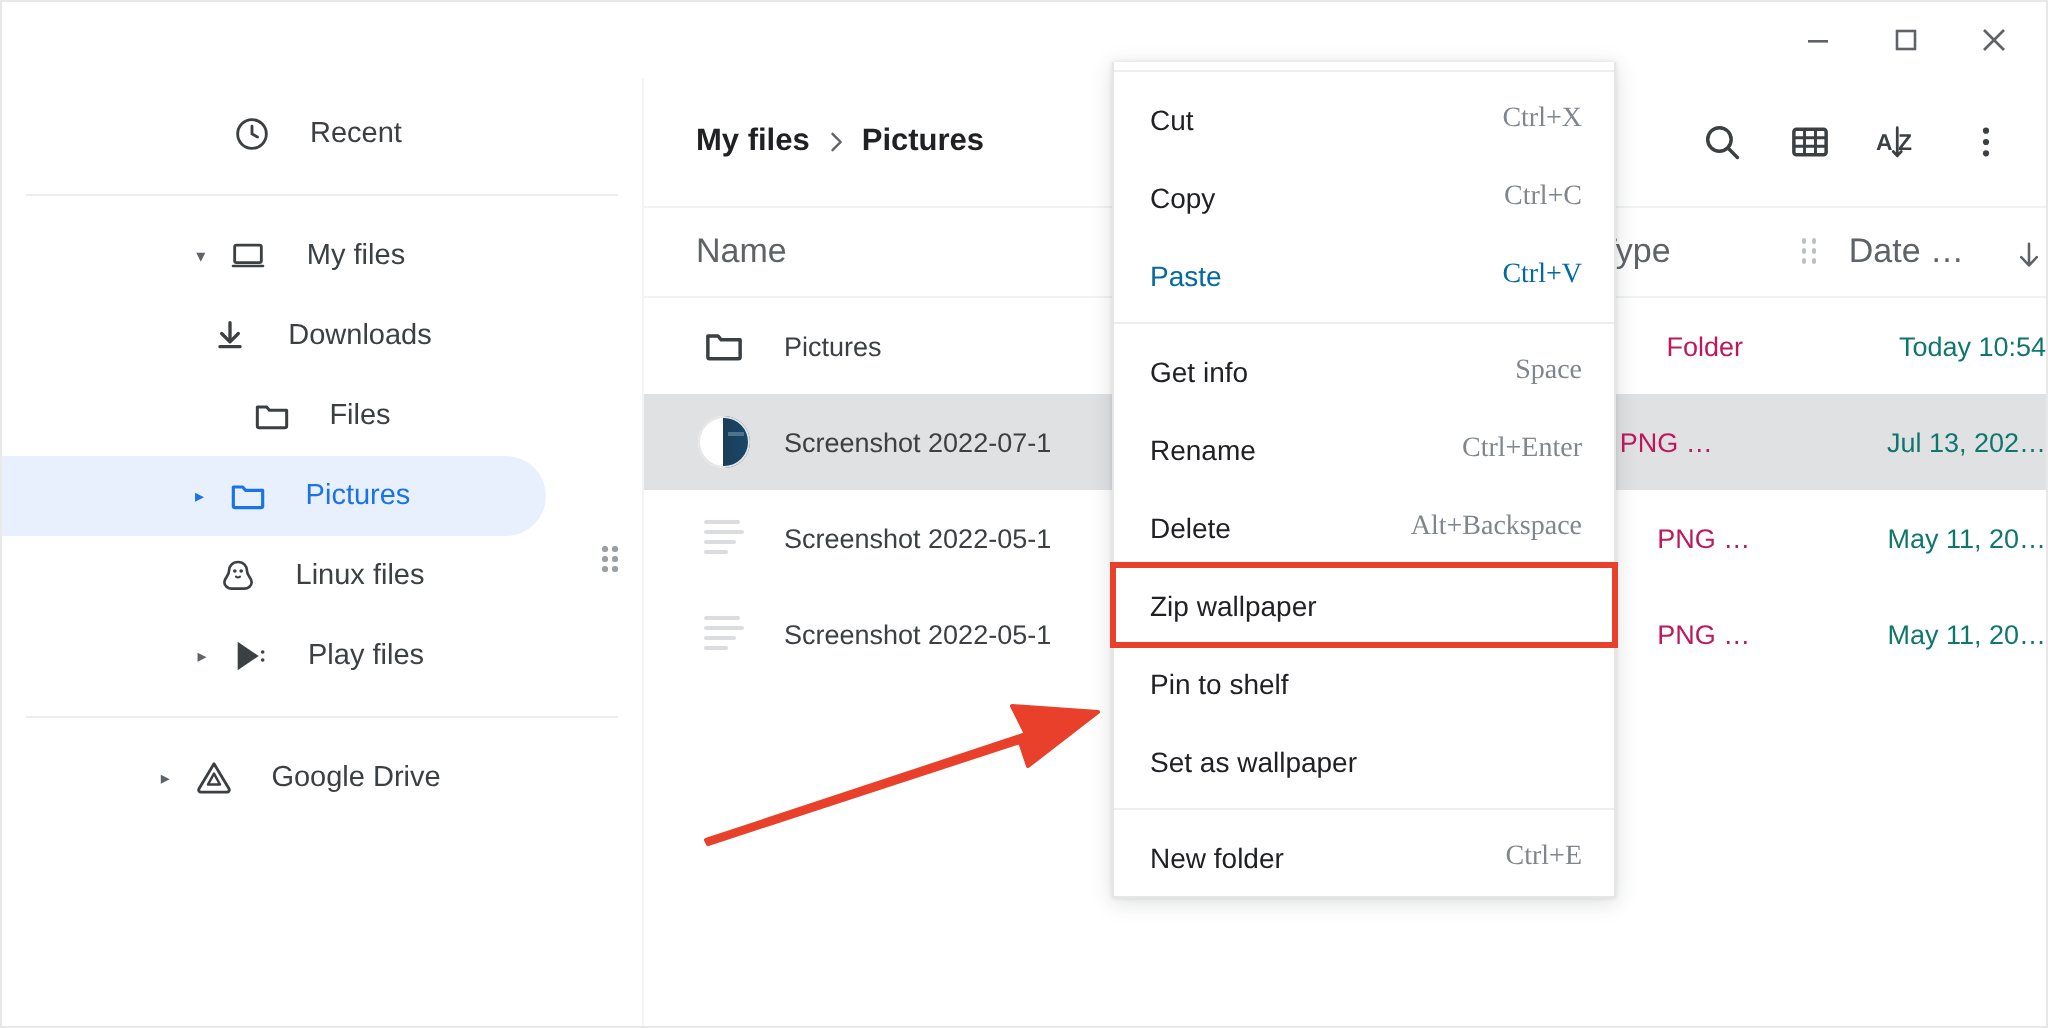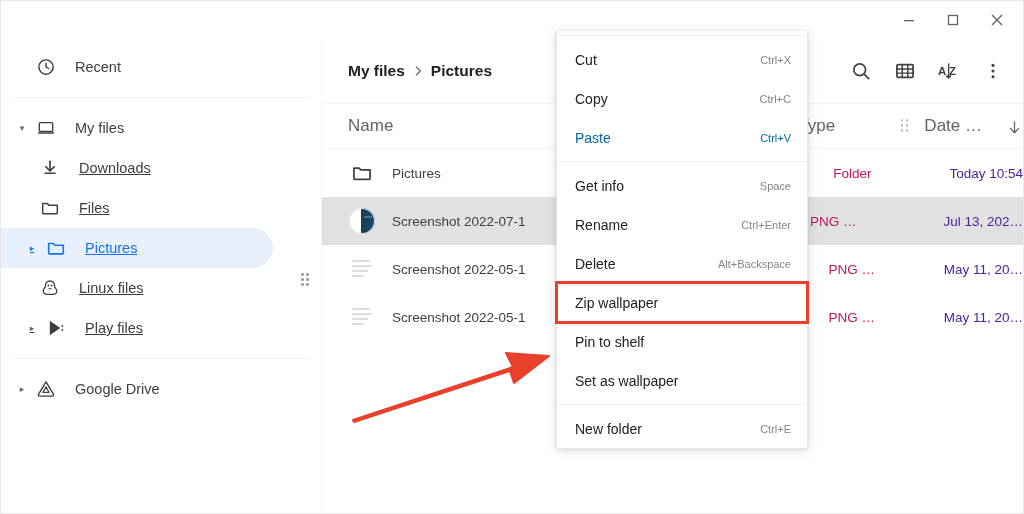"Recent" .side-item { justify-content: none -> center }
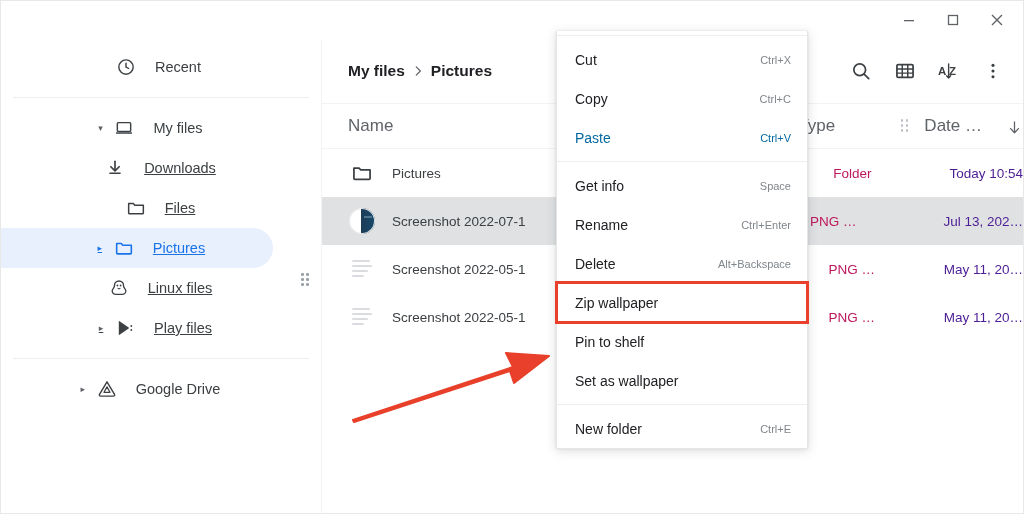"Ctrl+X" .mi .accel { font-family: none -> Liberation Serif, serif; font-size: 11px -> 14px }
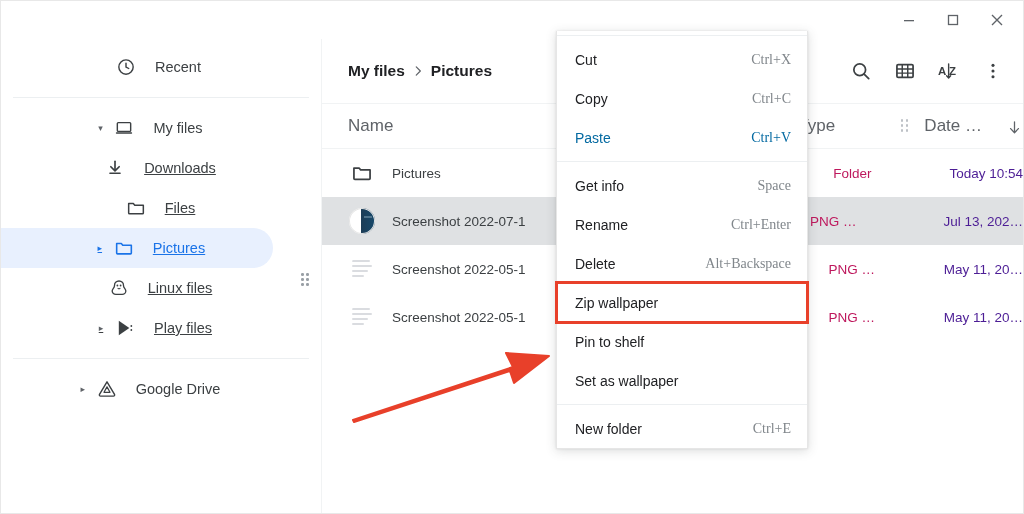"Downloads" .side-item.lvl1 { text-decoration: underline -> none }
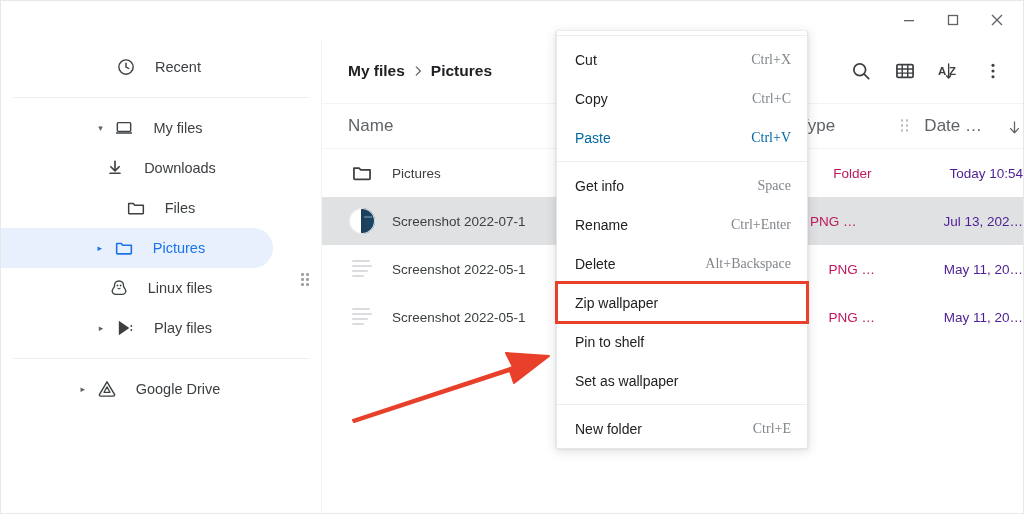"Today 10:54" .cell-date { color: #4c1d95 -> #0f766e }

==

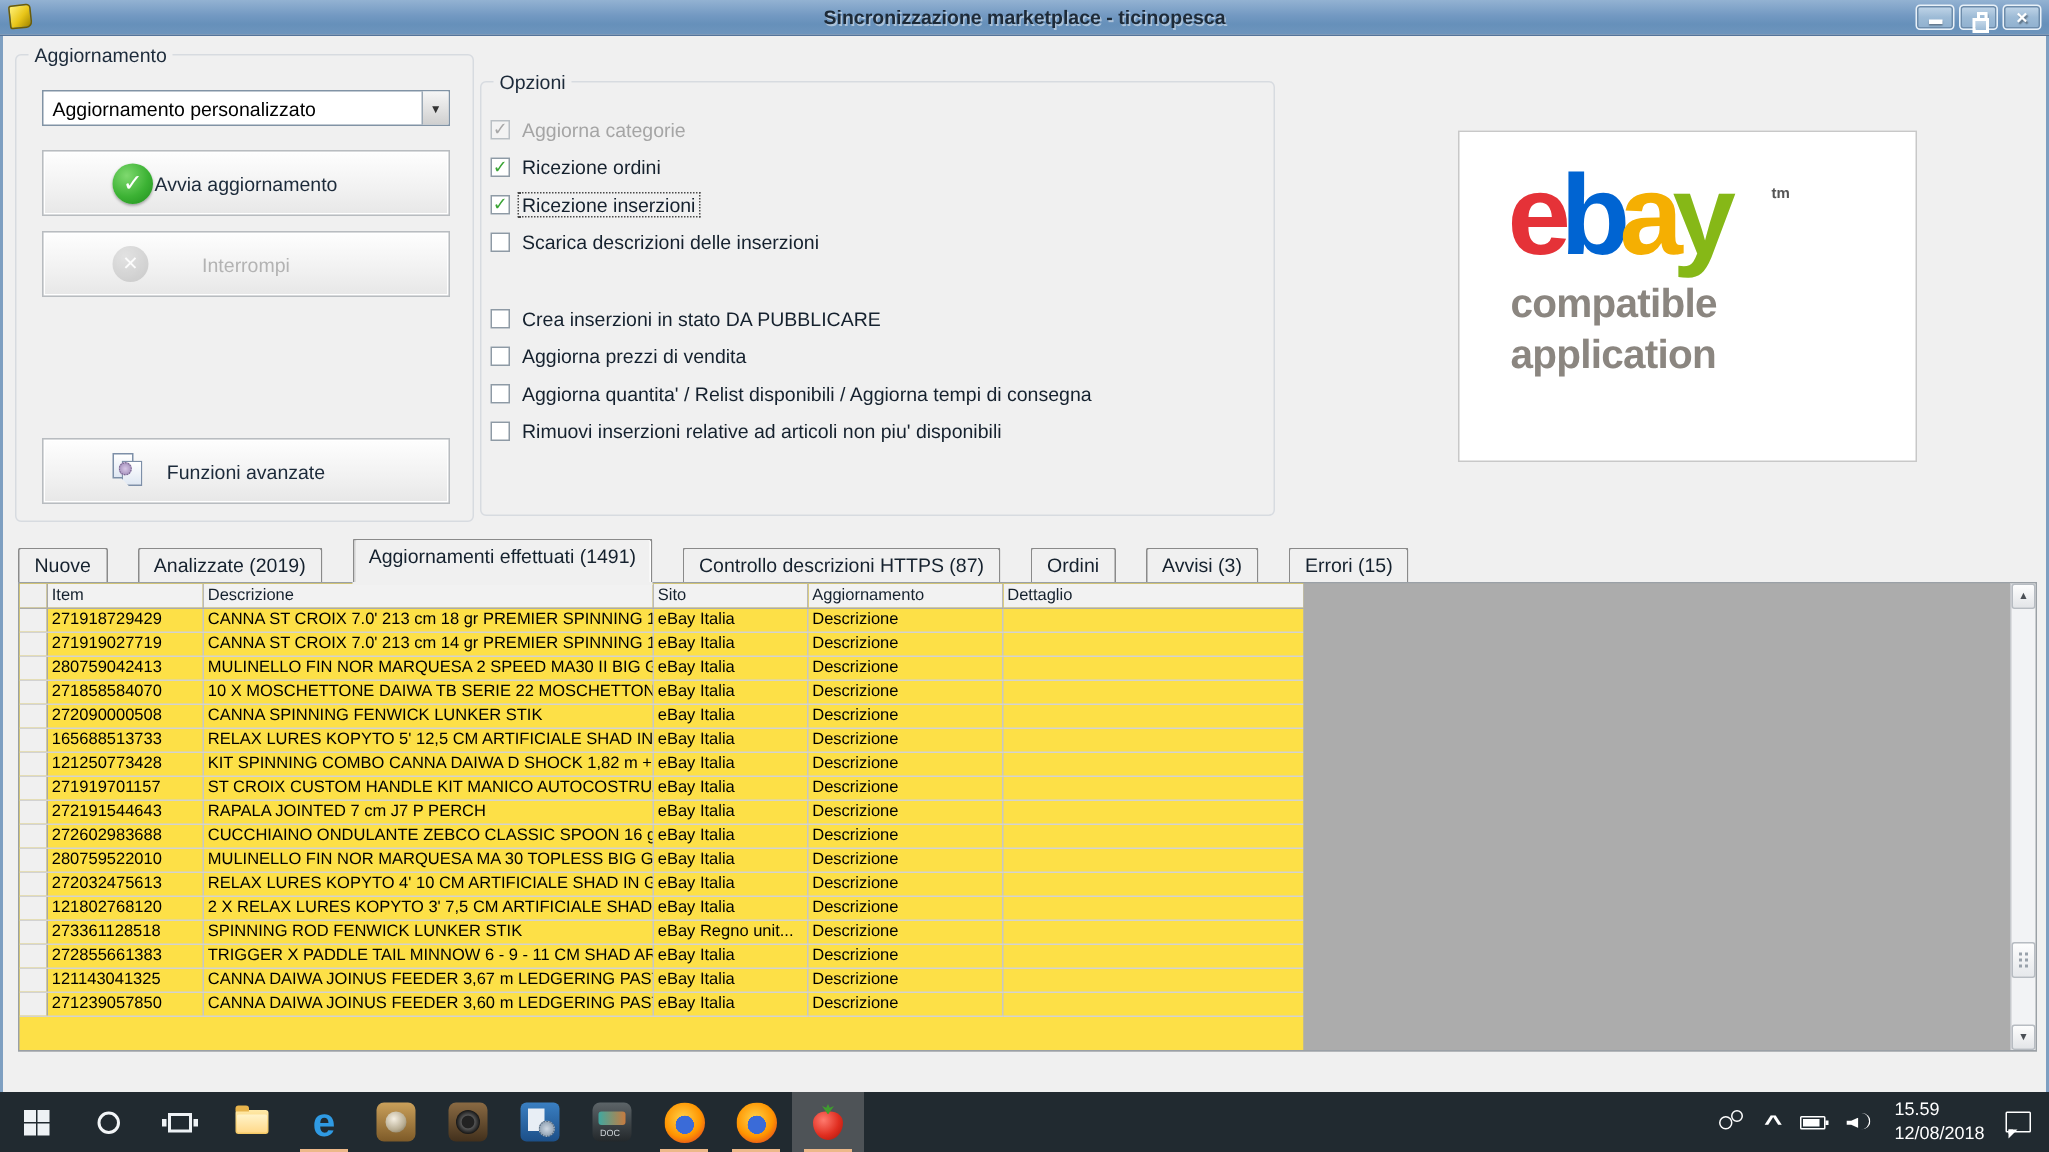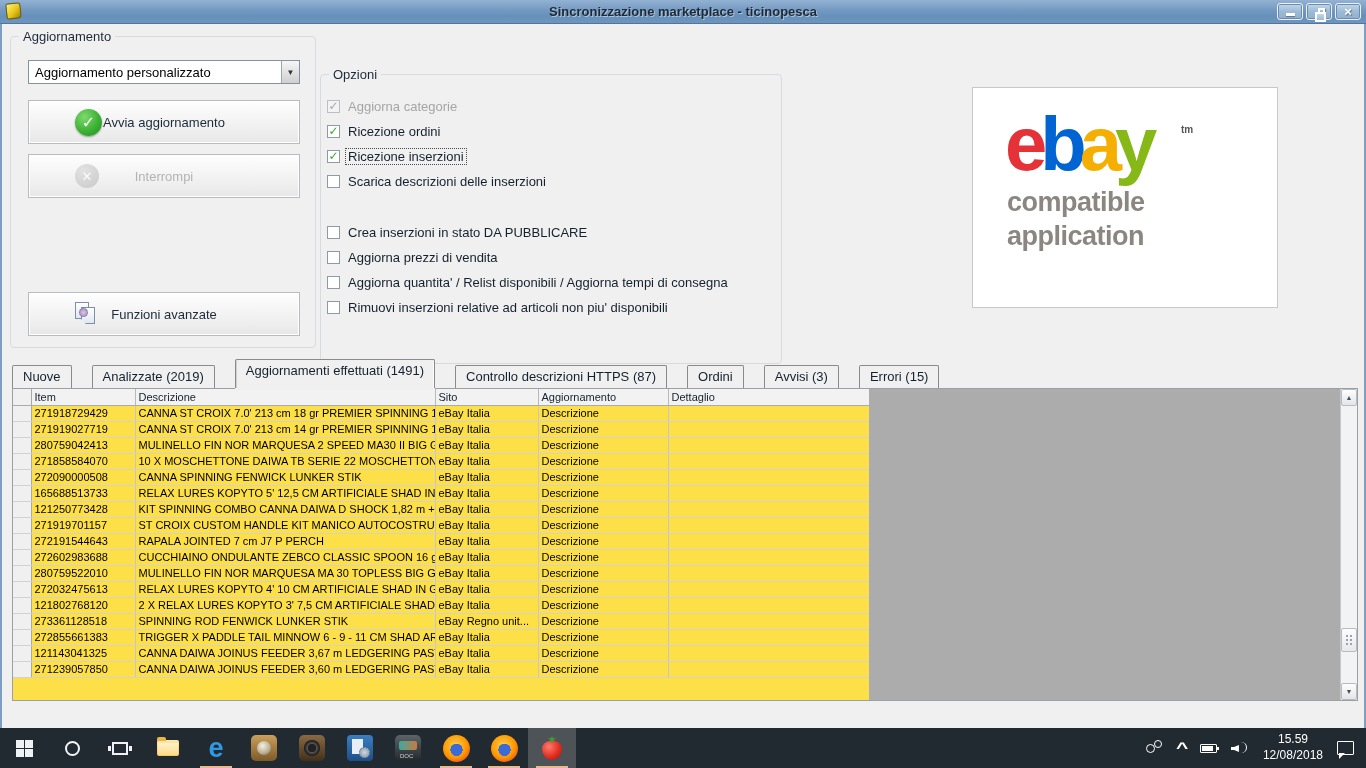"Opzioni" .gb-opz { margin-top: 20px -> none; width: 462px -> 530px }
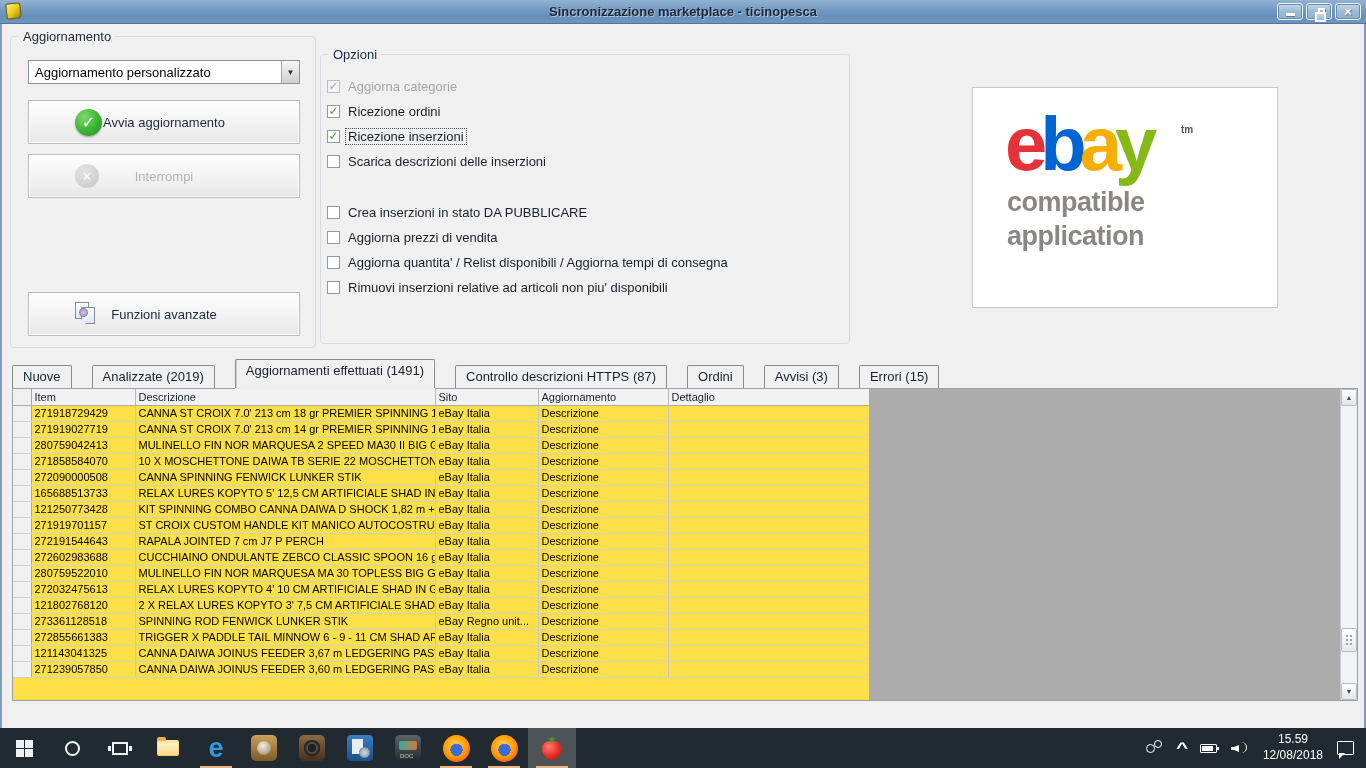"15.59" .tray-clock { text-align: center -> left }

• **Assignment**:
Give again, exactly as written above, each line from the one that has "justify-content: none ->" to the one that has "color: #4c1d95 ->", both included; omit the pictures.

• **Output of the exercise**:
"Recent" .side-item { justify-content: none -> center }
"Ctrl+X" .mi .accel { font-family: none -> Liberation Serif, serif; font-size: 11px -> 14px }
"Downloads" .side-item.lvl1 { text-decoration: underline -> none }
"Today 10:54" .cell-date { color: #4c1d95 -> #0f766e }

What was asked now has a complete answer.